2.2.1 Pattern match
The Pattern match question type is used to test if a short free-text student response matches a specified response pattern.
Pattern match is a more sophisticated alternative to the Short answer question type and offers:
- the ability to cater for misspellings, with and without an English dictionary
- specification of synonyms and alternative phrases
- flexible word order
- checks on the proximity of words.
For certain types of response it has been shown to provide an accuracy of marking that is on a par with, or better than, that provided by a cohort of human markers.
Pattern match works on the basis that you have a student response which you wish to match against any number of response matching patterns. Each pattern is compared in turn until a match is found and feedback and marks are assigned.
The key to using Pattern match is in asking questions that you have a reasonable hope of marking accurately. Hence writing the question stem is the most important part of writing these questions.
Question name: A descriptive name is sensible.

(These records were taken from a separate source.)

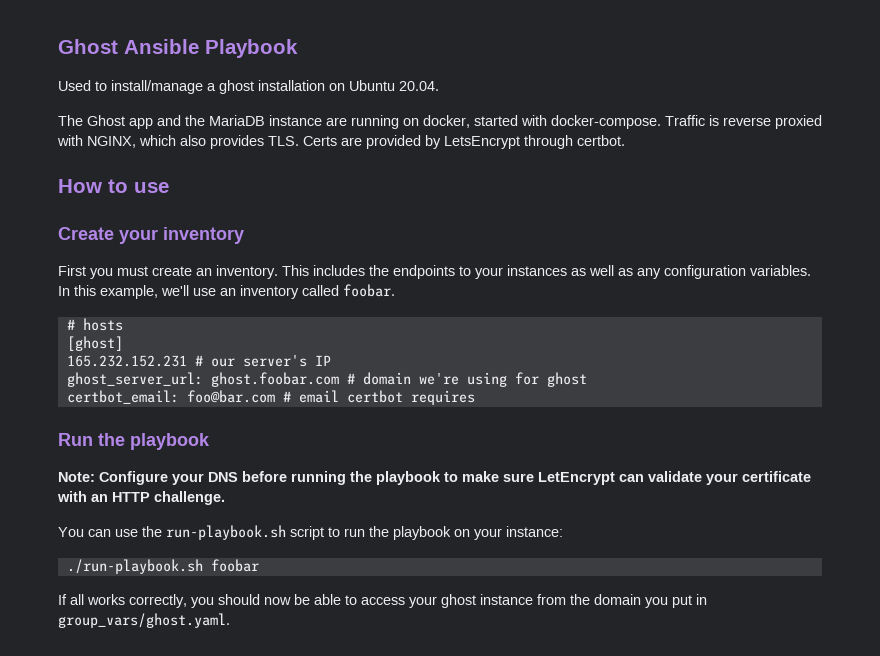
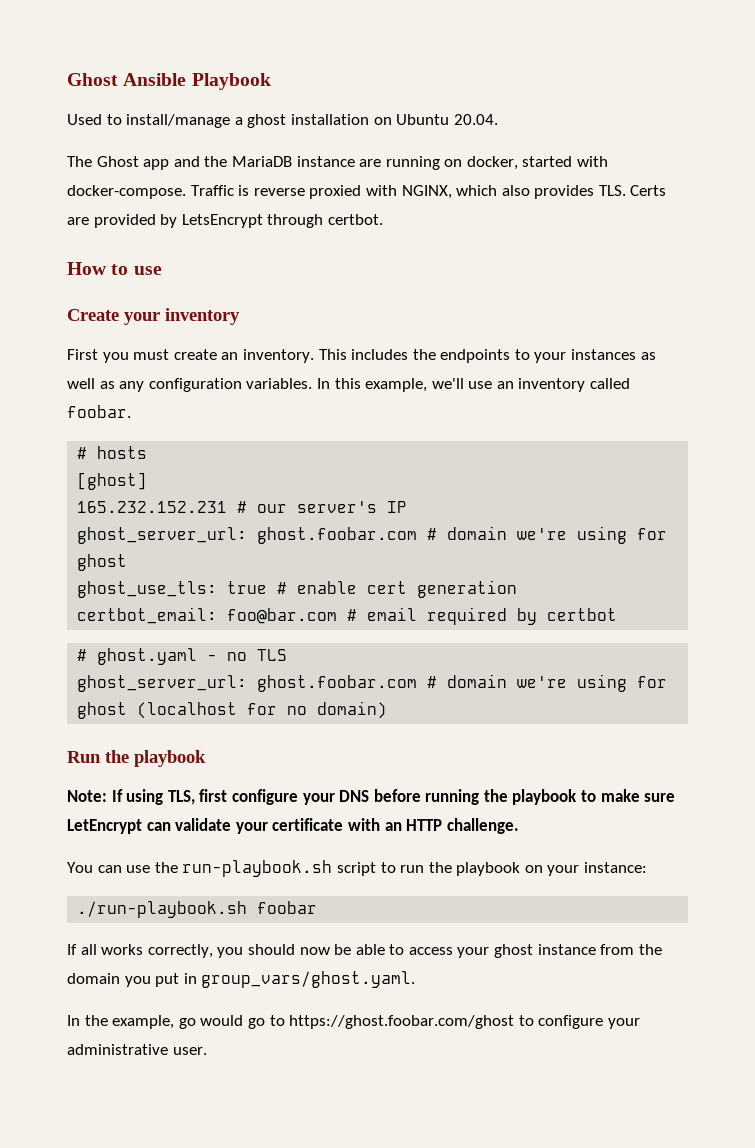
(587, 379) none -> [77,580,518,598] // ghost_use_tls: true # enable cert generation
(339, 396) none -> [427,607,538,625] required by
[410,390,475,405] requires -> [77,648,288,665] [77,674,668,692] [77,701,388,719] // # ghost.yaml - no TLS // ghost_server_url: ghost.foobar.com # domain we're using for ghost (localhost for no domain)
[99,471,168,485] Configure -> [111,789,298,805] If using TLS, first configure
(230, 620) none -> [67,1015,640,1029] [67,1044,207,1055] // In the example, go would go to https://ghost.foobar.com/ghost to configure your administrative user.

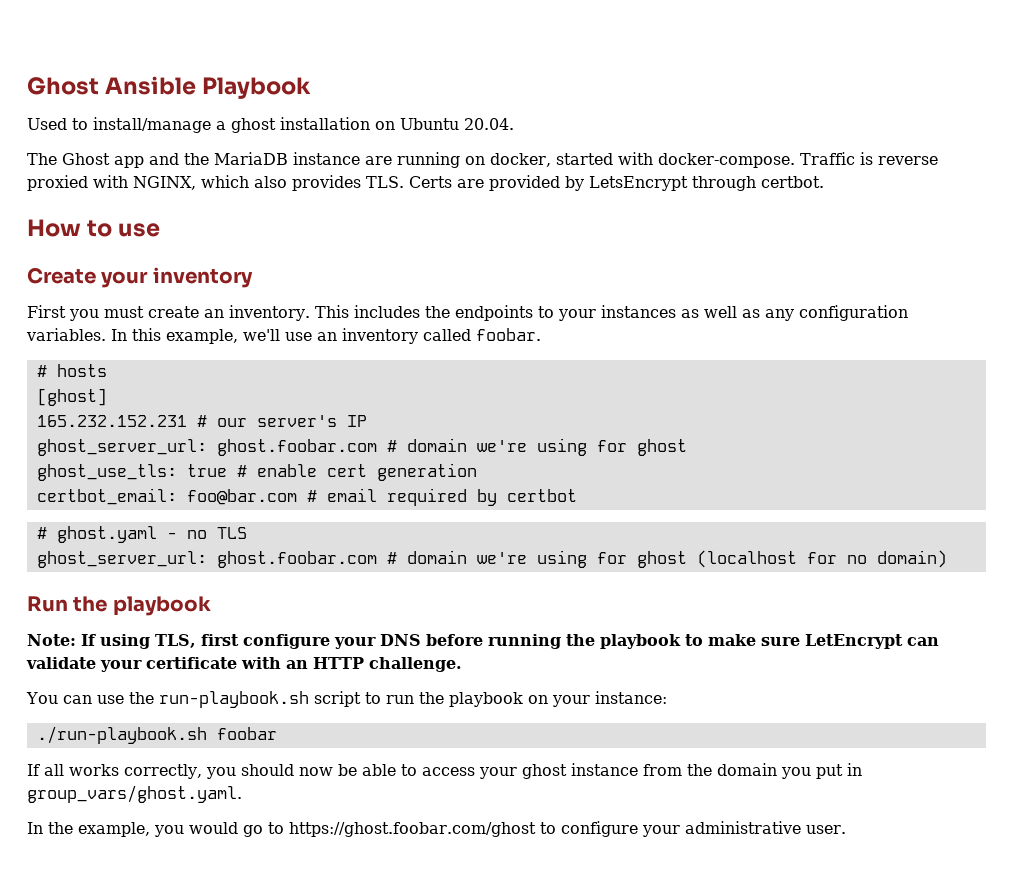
[178,1018,196,1029] go -> [154,825,184,837] you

This name will not be shown to students.
Question text: You may use the full functionality of the editor to state the question.
Placing the response box
The response box may be placed within the question rubric by including a sequence of underscores e.g. _____. At runtime the response box will replace the underscores. The minimum number of underscores required to trigger this action is 5. The size of the input box may also be specified by __XxY__ e.g. __20x1__ will produce a box 20 columns wide and 1 row high. If no underscores are present the response box will be placed after the question.
Default mark: Decide on how to score your questions and be consistent.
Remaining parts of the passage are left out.